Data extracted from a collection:
Segment Open

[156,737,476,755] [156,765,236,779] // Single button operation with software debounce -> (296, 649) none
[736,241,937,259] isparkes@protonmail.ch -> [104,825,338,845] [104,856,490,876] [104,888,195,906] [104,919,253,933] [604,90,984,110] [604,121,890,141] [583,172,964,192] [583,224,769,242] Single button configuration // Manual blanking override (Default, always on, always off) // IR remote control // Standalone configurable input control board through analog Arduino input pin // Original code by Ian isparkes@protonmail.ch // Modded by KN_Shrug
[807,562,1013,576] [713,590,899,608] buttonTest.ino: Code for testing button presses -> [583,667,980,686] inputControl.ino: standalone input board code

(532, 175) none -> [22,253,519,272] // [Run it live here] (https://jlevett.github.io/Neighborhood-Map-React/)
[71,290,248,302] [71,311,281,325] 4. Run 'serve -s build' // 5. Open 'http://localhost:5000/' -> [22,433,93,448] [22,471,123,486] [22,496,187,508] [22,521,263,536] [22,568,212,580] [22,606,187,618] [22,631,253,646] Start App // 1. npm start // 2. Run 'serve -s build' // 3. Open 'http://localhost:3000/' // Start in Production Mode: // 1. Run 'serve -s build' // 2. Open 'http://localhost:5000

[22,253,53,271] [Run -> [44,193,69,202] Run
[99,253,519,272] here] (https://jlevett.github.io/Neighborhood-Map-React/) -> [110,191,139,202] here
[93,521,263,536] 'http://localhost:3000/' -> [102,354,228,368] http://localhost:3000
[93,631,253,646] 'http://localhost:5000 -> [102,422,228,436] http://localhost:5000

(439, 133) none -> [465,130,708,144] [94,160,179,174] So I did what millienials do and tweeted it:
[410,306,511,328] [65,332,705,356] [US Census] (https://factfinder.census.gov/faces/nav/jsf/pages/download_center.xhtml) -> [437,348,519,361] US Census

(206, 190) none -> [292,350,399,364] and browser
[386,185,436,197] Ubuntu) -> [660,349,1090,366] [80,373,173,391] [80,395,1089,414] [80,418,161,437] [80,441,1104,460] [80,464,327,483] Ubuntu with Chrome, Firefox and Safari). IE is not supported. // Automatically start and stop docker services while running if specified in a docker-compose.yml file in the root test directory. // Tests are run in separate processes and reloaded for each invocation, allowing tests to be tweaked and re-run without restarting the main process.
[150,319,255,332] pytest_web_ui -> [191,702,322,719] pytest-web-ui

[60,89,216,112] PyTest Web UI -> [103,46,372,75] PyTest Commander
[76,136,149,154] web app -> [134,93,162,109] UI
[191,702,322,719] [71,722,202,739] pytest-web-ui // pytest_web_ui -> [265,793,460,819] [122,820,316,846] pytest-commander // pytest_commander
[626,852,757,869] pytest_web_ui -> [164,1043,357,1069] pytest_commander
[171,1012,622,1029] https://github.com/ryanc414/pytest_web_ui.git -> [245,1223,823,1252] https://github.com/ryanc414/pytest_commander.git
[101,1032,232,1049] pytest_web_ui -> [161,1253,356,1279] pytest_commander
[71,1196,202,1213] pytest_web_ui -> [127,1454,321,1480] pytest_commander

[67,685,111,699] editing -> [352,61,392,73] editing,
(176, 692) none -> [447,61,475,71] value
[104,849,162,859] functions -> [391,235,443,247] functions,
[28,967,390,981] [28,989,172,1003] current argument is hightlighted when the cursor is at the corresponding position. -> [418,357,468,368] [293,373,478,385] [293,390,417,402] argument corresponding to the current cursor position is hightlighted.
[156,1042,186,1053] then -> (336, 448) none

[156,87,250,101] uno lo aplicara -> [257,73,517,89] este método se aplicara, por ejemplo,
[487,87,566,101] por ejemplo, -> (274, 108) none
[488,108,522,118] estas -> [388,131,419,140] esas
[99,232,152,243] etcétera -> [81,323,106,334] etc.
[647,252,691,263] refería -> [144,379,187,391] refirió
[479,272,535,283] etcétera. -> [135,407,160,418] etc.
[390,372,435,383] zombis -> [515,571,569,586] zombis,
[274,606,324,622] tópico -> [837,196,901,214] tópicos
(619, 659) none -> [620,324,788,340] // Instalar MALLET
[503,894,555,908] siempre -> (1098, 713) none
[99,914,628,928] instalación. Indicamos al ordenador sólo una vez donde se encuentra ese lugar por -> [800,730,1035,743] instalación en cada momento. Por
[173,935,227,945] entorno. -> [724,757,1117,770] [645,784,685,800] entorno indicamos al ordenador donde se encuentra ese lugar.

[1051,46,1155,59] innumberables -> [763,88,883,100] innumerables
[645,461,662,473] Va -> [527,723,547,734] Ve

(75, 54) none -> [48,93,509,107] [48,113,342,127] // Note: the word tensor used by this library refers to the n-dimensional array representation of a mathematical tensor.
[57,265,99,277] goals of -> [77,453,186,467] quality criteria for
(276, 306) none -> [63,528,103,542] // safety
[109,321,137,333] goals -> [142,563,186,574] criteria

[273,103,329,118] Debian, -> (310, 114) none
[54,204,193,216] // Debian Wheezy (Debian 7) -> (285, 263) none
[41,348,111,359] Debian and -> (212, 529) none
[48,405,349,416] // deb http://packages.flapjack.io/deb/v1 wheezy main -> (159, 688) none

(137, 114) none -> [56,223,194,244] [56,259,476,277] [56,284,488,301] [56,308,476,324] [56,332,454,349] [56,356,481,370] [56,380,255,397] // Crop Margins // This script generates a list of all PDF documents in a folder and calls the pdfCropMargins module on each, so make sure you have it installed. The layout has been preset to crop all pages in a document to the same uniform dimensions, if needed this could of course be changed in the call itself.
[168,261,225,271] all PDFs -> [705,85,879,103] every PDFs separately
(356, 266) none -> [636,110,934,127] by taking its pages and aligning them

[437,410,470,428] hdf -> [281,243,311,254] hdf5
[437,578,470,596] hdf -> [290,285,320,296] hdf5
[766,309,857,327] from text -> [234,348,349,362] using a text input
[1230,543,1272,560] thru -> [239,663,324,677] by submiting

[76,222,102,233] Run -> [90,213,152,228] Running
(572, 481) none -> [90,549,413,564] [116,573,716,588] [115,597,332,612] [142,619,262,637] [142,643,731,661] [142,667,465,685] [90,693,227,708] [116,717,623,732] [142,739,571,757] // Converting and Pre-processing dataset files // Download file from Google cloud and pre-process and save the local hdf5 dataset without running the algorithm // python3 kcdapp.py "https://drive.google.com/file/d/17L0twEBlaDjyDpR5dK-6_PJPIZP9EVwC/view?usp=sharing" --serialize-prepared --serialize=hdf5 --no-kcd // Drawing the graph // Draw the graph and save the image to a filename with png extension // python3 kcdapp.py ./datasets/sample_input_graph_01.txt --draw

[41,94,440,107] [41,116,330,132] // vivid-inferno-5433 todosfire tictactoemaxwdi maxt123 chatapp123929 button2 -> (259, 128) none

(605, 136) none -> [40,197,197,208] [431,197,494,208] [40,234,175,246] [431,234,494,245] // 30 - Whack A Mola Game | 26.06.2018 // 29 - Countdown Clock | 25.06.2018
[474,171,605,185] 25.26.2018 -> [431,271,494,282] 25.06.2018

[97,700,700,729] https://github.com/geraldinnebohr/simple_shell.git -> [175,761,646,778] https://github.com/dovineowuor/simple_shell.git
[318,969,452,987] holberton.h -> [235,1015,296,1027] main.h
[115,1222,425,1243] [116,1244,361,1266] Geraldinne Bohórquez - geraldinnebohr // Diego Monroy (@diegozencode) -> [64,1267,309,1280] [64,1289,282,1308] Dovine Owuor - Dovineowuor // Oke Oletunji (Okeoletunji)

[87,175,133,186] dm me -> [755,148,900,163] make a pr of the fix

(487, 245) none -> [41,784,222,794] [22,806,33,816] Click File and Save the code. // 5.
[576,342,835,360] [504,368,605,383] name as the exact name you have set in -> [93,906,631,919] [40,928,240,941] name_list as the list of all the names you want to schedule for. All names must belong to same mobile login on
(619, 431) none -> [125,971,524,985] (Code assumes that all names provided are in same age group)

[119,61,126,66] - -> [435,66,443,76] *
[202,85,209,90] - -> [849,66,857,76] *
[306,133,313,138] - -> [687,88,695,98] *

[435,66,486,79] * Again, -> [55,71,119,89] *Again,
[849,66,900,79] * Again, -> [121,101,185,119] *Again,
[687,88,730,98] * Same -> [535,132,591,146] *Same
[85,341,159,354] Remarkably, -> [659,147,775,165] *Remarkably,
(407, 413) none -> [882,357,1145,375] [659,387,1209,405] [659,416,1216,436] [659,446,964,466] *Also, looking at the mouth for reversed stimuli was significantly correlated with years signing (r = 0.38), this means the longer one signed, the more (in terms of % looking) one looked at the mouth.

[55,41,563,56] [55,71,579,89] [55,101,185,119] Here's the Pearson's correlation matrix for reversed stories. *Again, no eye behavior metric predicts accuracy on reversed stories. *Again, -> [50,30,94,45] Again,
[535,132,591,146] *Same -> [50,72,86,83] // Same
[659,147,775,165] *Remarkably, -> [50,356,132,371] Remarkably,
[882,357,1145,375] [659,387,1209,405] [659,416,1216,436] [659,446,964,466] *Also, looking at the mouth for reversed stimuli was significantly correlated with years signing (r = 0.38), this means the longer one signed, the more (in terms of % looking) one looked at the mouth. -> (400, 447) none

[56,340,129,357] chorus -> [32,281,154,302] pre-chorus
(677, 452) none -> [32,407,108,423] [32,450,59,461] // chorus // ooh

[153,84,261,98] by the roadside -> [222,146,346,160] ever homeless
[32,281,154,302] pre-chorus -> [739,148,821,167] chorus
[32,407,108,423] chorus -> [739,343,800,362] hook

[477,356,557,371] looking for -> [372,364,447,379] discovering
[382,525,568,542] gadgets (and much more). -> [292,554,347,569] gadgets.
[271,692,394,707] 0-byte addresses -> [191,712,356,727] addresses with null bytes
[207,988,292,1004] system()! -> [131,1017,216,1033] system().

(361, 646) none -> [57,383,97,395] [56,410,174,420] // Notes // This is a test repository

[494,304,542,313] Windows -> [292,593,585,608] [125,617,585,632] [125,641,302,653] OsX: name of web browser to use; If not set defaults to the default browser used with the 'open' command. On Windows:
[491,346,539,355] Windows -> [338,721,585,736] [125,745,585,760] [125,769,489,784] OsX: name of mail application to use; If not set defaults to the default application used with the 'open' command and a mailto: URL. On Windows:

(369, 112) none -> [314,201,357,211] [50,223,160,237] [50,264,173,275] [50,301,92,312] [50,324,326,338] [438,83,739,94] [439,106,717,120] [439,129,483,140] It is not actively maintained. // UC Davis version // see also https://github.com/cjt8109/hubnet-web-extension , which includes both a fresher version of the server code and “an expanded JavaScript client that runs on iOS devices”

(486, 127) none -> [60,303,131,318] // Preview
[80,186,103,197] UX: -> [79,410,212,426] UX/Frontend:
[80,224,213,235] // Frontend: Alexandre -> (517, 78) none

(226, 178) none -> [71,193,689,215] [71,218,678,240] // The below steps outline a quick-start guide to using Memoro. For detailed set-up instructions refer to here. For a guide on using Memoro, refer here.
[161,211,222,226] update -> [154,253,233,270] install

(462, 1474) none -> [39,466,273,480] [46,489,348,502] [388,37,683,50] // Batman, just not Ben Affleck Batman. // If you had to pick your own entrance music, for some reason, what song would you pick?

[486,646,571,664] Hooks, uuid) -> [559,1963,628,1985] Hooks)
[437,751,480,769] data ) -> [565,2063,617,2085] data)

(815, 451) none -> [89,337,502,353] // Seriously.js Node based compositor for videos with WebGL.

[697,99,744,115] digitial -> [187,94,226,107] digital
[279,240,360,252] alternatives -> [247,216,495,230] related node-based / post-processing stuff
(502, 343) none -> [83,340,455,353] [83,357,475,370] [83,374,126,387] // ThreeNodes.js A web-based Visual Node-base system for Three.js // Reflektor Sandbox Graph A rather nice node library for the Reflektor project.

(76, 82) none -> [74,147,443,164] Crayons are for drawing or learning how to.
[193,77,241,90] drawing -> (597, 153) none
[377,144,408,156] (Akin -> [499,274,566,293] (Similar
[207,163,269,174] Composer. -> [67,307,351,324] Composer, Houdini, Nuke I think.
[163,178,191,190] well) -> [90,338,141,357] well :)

Segment Closed

#### ABOUT THIS EXERCISE
When the line with "(532, 175) none" is reached in the data above, begin copying, and stop after the line with "(439, 133) none"; copy each line exactly, both ends included.

#### EXERCISE SOLUTION
(532, 175) none -> [22,253,519,272] // [Run it live here] (https://jlevett.github.io/Neighborhood-Map-React/)
[71,290,248,302] [71,311,281,325] 4. Run 'serve -s build' // 5. Open 'http://localhost:5000/' -> [22,433,93,448] [22,471,123,486] [22,496,187,508] [22,521,263,536] [22,568,212,580] [22,606,187,618] [22,631,253,646] Start App // 1. npm start // 2. Run 'serve -s build' // 3. Open 'http://localhost:3000/' // Start in Production Mode: // 1. Run 'serve -s build' // 2. Open 'http://localhost:5000

[22,253,53,271] [Run -> [44,193,69,202] Run
[99,253,519,272] here] (https://jlevett.github.io/Neighborhood-Map-React/) -> [110,191,139,202] here
[93,521,263,536] 'http://localhost:3000/' -> [102,354,228,368] http://localhost:3000
[93,631,253,646] 'http://localhost:5000 -> [102,422,228,436] http://localhost:5000

(439, 133) none -> [465,130,708,144] [94,160,179,174] So I did what millienials do and tweeted it:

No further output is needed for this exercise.